For nine days, Indian art Nikhil Chopra will perform a range of various personae as he interacts with objects in The Met collection. Courtesy of The Metropolitan Museum. Photgraph by Stephanie Berger.

For nine days, Indian artist Nikhil Chopra will perform a range of various personae as he interacts with objects in The Met collection. Courtesy of The Metropolitan Museum. Photgraph by Stephanie Berger.

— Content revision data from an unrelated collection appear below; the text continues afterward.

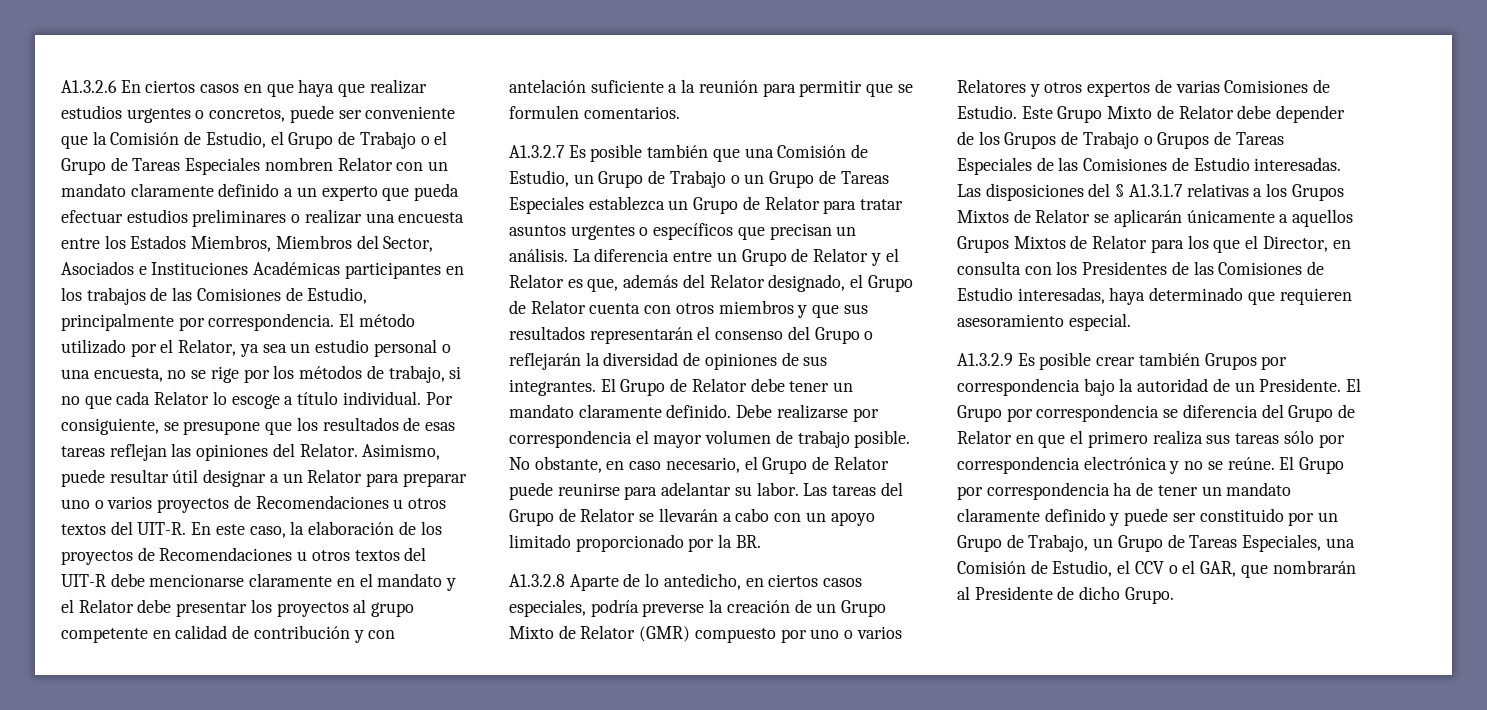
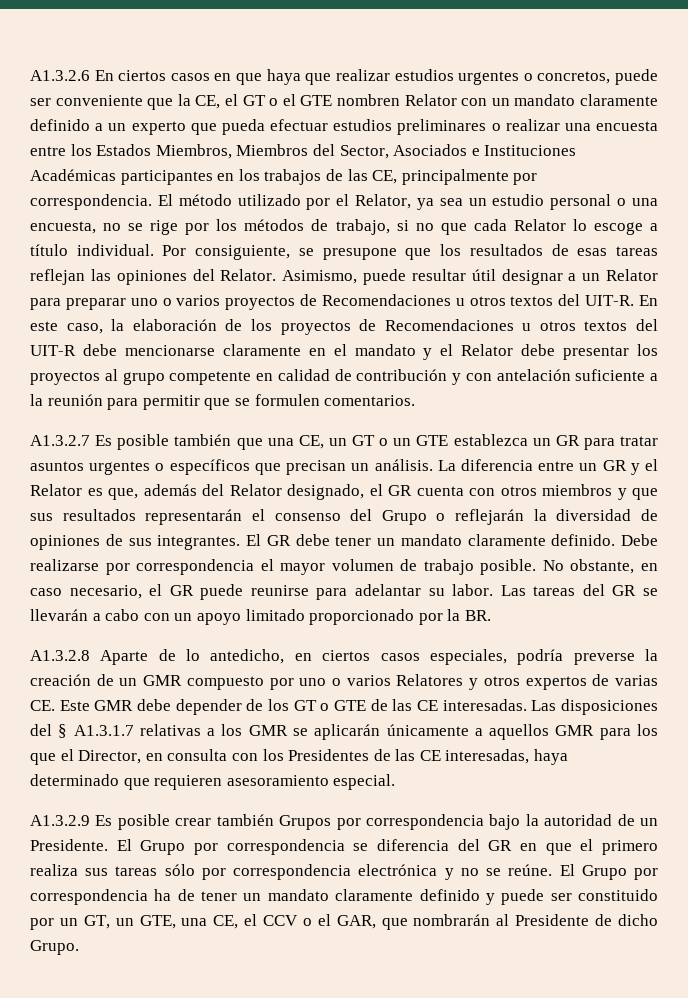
- A1.3.2.6 En ciertos casos en que haya que realizar estudios urgentes o concretos, puede ser conveniente que la Comisión de Estudio, el Grupo de Trabajo o el Grupo de Tareas Especiales nombren Relator con un mandato claramente definido a un experto que pueda efectuar estudios preliminares o realizar una encuesta entre los Estados Miembros, Miembros del Sector, Asociados e Instituciones Académicas participantes en los trabajos de las Comisiones de Estudio, principalmente por correspondencia.
+ A1.3.2.6 En ciertos casos en que haya que realizar estudios urgentes o concretos, puede ser conveniente que la CE, el GT o el GTE nombren Relator con un mandato claramente definido a un experto que pueda efectuar estudios preliminares o realizar una encuesta entre los Estados Miembros, Miembros del Sector, Asociados e Instituciones Académicas participantes en los trabajos de las CE, principalmente por correspondencia.
- A1.3.2.7 Es posible también que una Comisión de Estudio, un Grupo de Trabajo o un Grupo de Tareas Especiales establezca un Grupo de Relator para tratar asuntos urgentes o específicos que precisan un análisis.
+ A1.3.2.7 Es posible también que una CE, un GT o un GTE establezca un GR para tratar asuntos urgentes o específicos que precisan un análisis.
- La diferencia entre un Grupo de Relator y el Relator es que, además del Relator designado, el Grupo de Relator cuenta con otros miembros y que sus resultados representarán el consenso del Grupo o reflejarán la diversidad de opiniones de sus integrantes.
+ La diferencia entre un GR y el Relator es que, además del Relator designado, el GR cuenta con otros miembros y que sus resultados representarán el consenso del Grupo o reflejarán la diversidad de opiniones de sus integrantes.
- El Grupo de Relator debe tener un mandato claramente definido.
+ El GR debe tener un mandato claramente definido.
- No obstante, en caso necesario, el Grupo de Relator puede reunirse para adelantar su labor.
+ No obstante, en caso necesario, el GR puede reunirse para adelantar su labor.
- Las tareas del Grupo de Relator se llevarán a cabo con un apoyo limitado proporcionado por la BR.
+ Las tareas del GR se llevarán a cabo con un apoyo limitado proporcionado por la BR.
- A1.3.2.8 Aparte de lo antedicho, en ciertos casos especiales, podría preverse la creación de un Grupo Mixto de Relator (GMR) compuesto por uno o varios Relatores y otros expertos de varias Comisiones de Estudio. Este Grupo Mixto de Relator debe depender de los Grupos de Trabajo o Grupos de Tareas Especiales de las Comisiones de Estudio interesadas.
+ A1.3.2.8 Aparte de lo antedicho, en ciertos casos especiales, podría preverse la creación de un GMR compuesto por uno o varios Relatores y otros expertos de varias CE. Este GMR debe depender de los GT o GTE de las CE interesadas.
- Las disposiciones del § A1.3.1.7 relativas a los Grupos Mixtos de Relator se aplicarán únicamente a aquellos Grupos Mixtos de Relator para los que el Director, en consulta con los Presidentes de las Comisiones de Estudio interesadas, haya determinado que requieren asesoramiento especial.
+ Las disposiciones del § A1.3.1.7 relativas a los GMR se aplicarán únicamente a aquellos GMR para los que el Director, en consulta con los Presidentes de las CE interesadas, haya determinado que requieren asesoramiento especial.
- El Grupo por correspondencia se diferencia del Grupo de Relator en que el primero realiza sus tareas sólo por correspondencia electrónica y no se reúne.
+ El Grupo por correspondencia se diferencia del GR en que el primero realiza sus tareas sólo por correspondencia electrónica y no se reúne.
- El Grupo por correspondencia ha de tener un mandato claramente definido y puede ser constituido por un Grupo de Trabajo, un Grupo de Tareas Especiales, una Comisión de Estudio, el CCV o el GAR, que nombrarán al Presidente de dicho Grupo.
+ El Grupo por correspondencia ha de tener un mandato claramente definido y puede ser constituido por un GT, un GTE, una CE, el CCV o el GAR, que nombrarán al Presidente de dicho Grupo.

Now here'due south a first: The Met'due south 2019–2020 artist in residence Nikhil Chopra will exist taking that championship very literally for 9 days this month. From September 12 to September xx, the creative person will be living in the museum, in the longest durational performance slice he'southward done to date. TitledLands, Waters, Skies, Chopra'due south performance will exist a nomadic itinerary of his ain cosmos throughout the museum. He'll exist venturing through the Temple of Dendur, the Medieval Sculpture Hall, and the Sol LeWitt Wall Drawing #370 installation, among other stops, and inhabiting a sweeping range of costumed characters and personae as he does so, even playing music on the fashion.

Nosotros know what you lot're wondering: Yeah, he'll be sleeping in the museum too. While nosotros're non certain where Chopra will be communicable his winks, we tin but hope it'due south in one of the museum'due south more lavish period rooms.